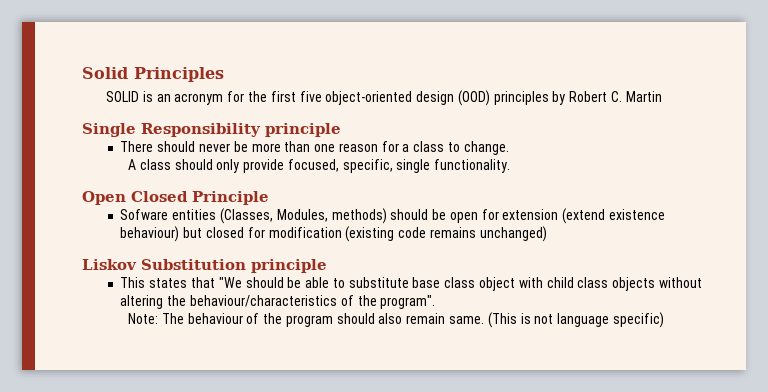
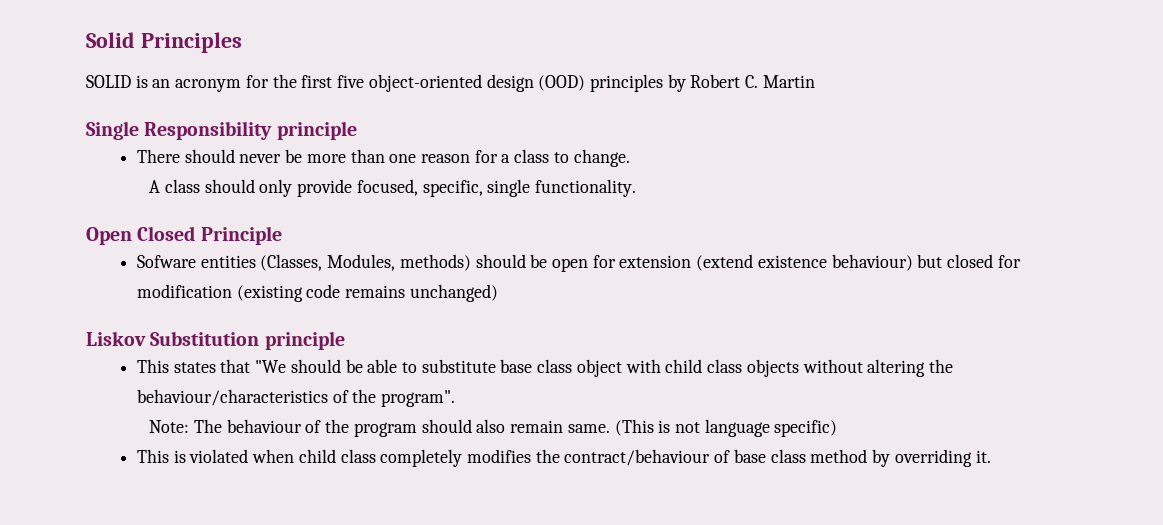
(664, 320) none -> [136,449,991,467] // This is violated when child class completely modifies the contract/behaviour of base class method by overriding it.

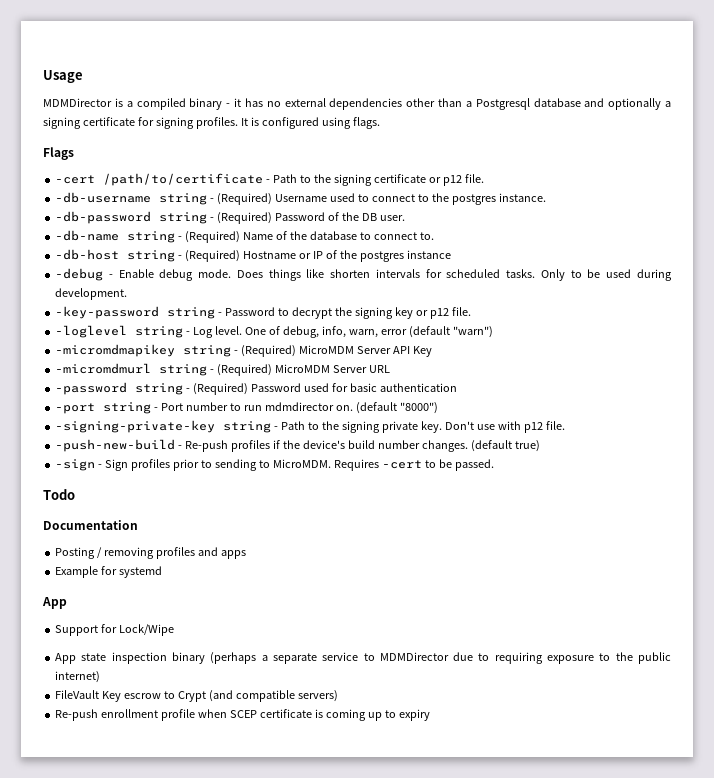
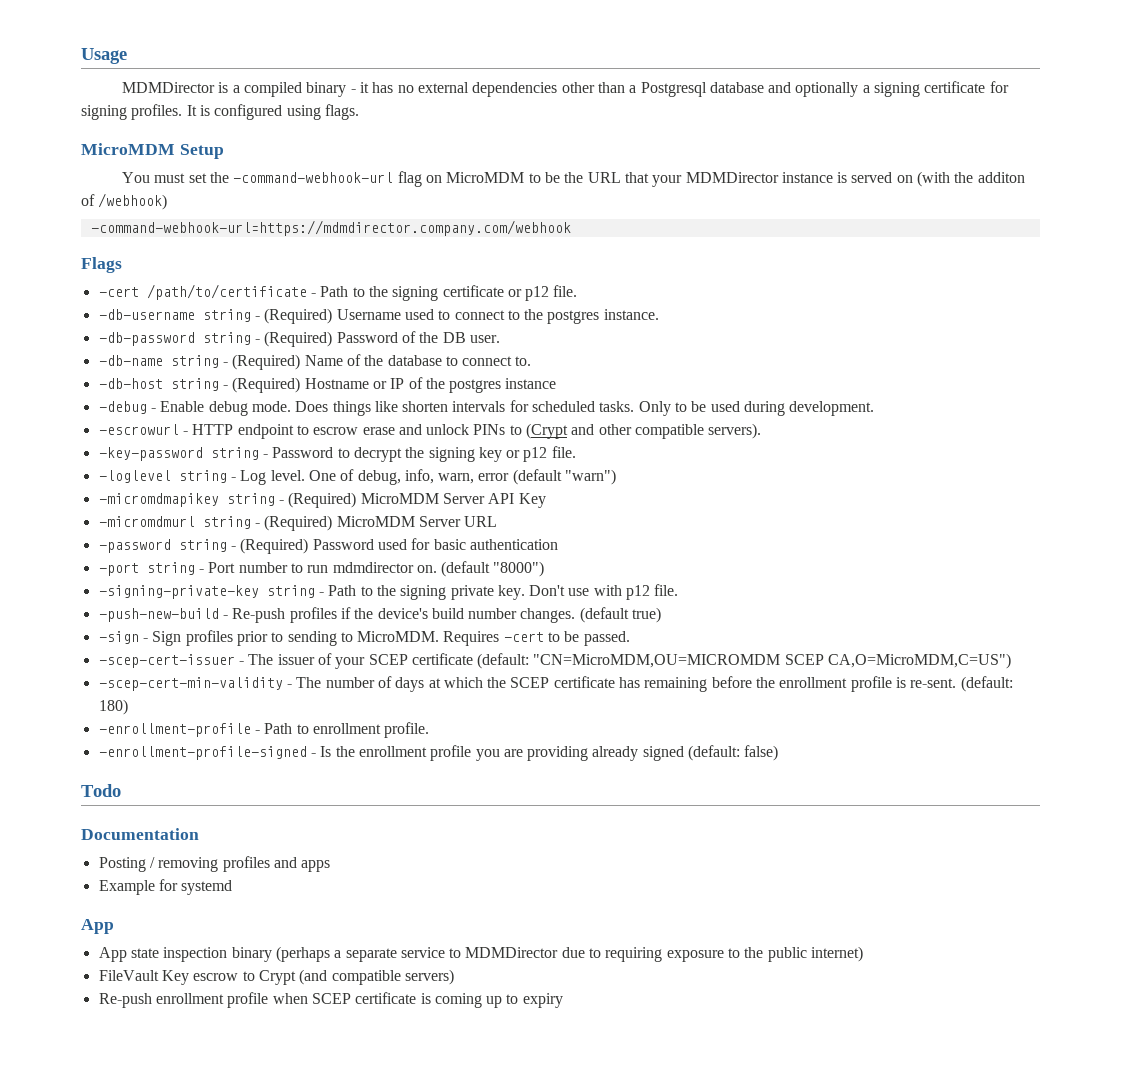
(380, 123) none -> [81,143,224,159] [122,171,1025,187] [81,193,168,210] [90,220,571,236] // MicroMDM Setup // You must set the -command-webhook-url flag on MicroMDM to be the URL that your MDMDirector instance is served on (with the additon of /webhook) // -command-webhook-url=https://mdmdirector.company.com/webhook
(128, 294) none -> [98,423,762,439] // -escrowurl - HTTP endpoint to escrow erase and unlock PINs to (Crypt and other compatible servers).
(494, 465) none -> [98,653,1012,669] [98,676,1013,692] [98,699,128,715] [98,722,430,738] [98,745,779,761] // -scep-cert-issuer - The issuer of your SCEP certificate (default: "CN=MicroMDM,OU=MICROMDM SCEP CA,O=MicroMDM,C=US") // -scep-cert-min-validity - The number of days at which the SCEP certificate has remaining before the enrollment profile is re-sent. (default: 180) // -enrollment-profile - Path to enrollment profile. // -enrollment-profile-signed - Is the enrollment profile you are providing already signed (default: false)
[55,624,175,636] // Support for Lock/Wipe -> (114, 926) none

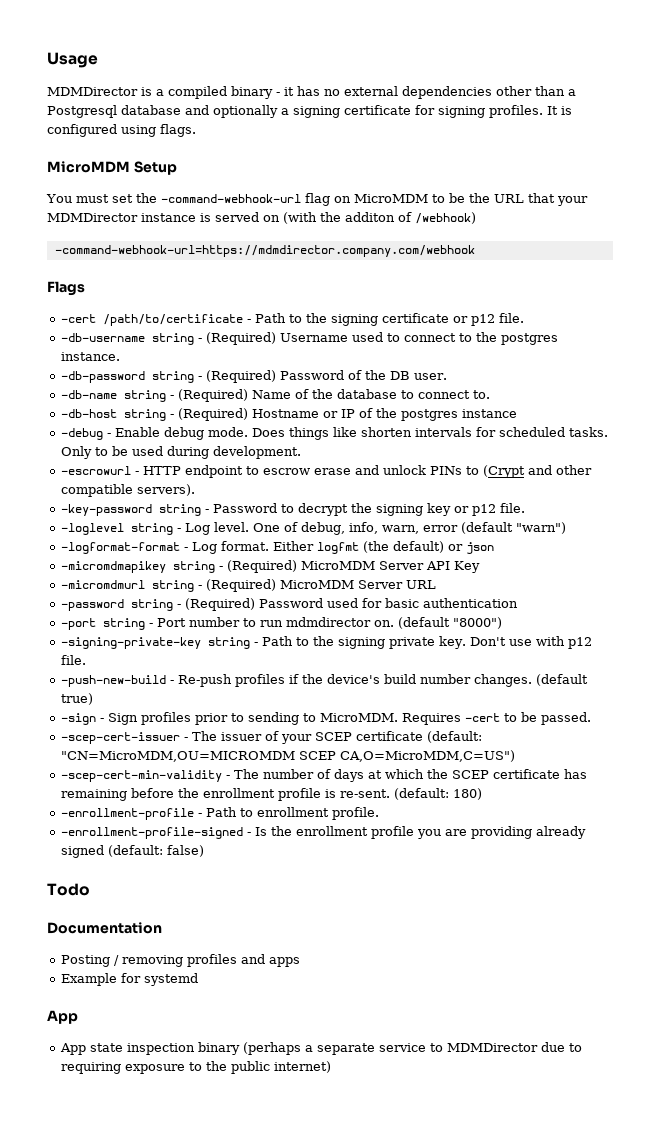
(617, 477) none -> [60,541,494,554] // -logformat-format - Log format. Either logfmt (the default) or json
[98,969,454,985] [98,992,563,1008] // FileVault Key escrow to Crypt (and compatible servers) // Re-push enrollment profile when SCEP certificate is coming up to expiry -> (331, 1067) none

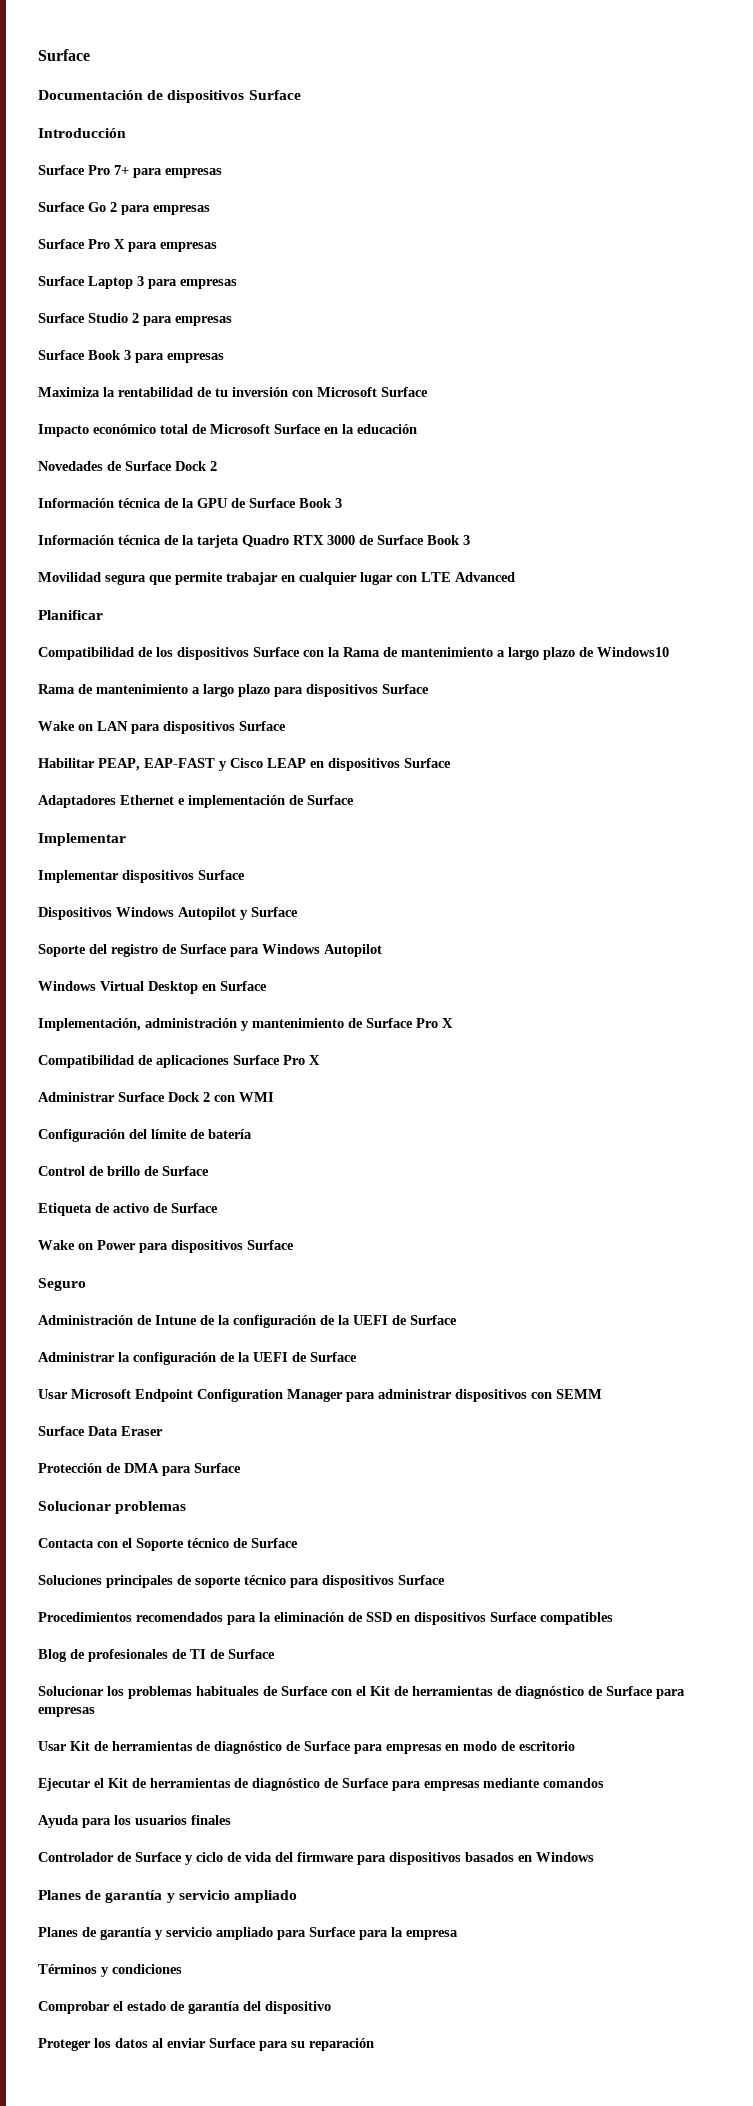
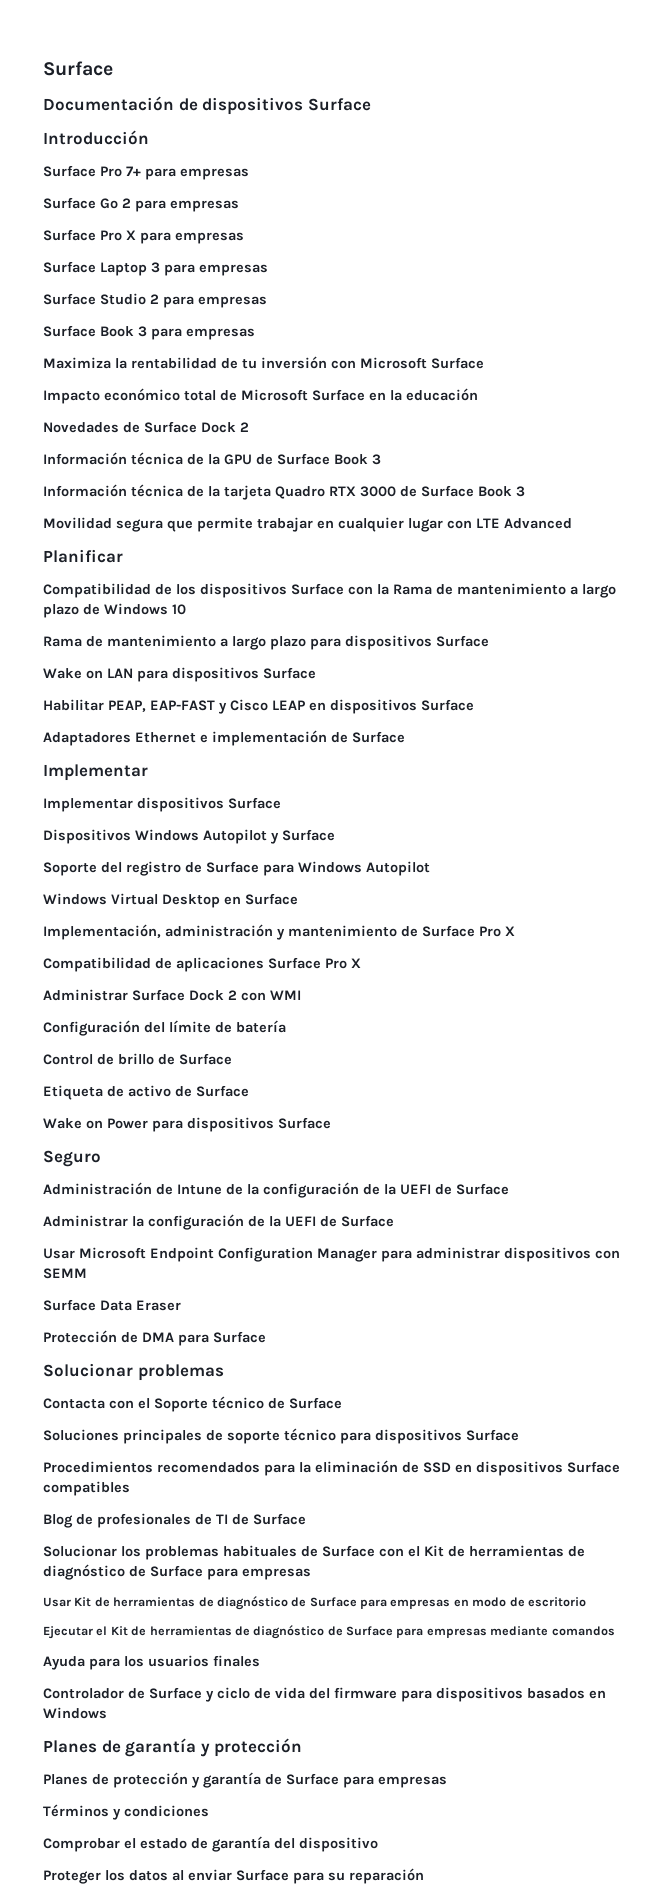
[597,647,669,657] Windows10 -> [104,603,186,615] Windows 10
[178,1890,297,1903] [38,1927,458,1940] servicio ampliado // Planes de garantía y servicio ampliado para Surface para la empresa -> [214,1738,303,1757] [43,1772,447,1788] protección // Planes de protección y garantía de Surface para empresas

Work to complete: In the records above, find the lines containing "enrollment" and copy them.

Solved exercise:
(494, 465) none -> [98,653,1012,669] [98,676,1013,692] [98,699,128,715] [98,722,430,738] [98,745,779,761] // -scep-cert-issuer - The issuer of your SCEP certificate (default: "CN=MicroMDM,OU=MICROMDM SCEP CA,O=MicroMDM,C=US") // -scep-cert-min-validity - The number of days at which the SCEP certificate has remaining before the enrollment profile is re-sent. (default: 180) // -enrollment-profile - Path to enrollment profile. // -enrollment-profile-signed - Is the enrollment profile you are providing already signed (default: false)
[98,969,454,985] [98,992,563,1008] // FileVault Key escrow to Crypt (and compatible servers) // Re-push enrollment profile when SCEP certificate is coming up to expiry -> (331, 1067) none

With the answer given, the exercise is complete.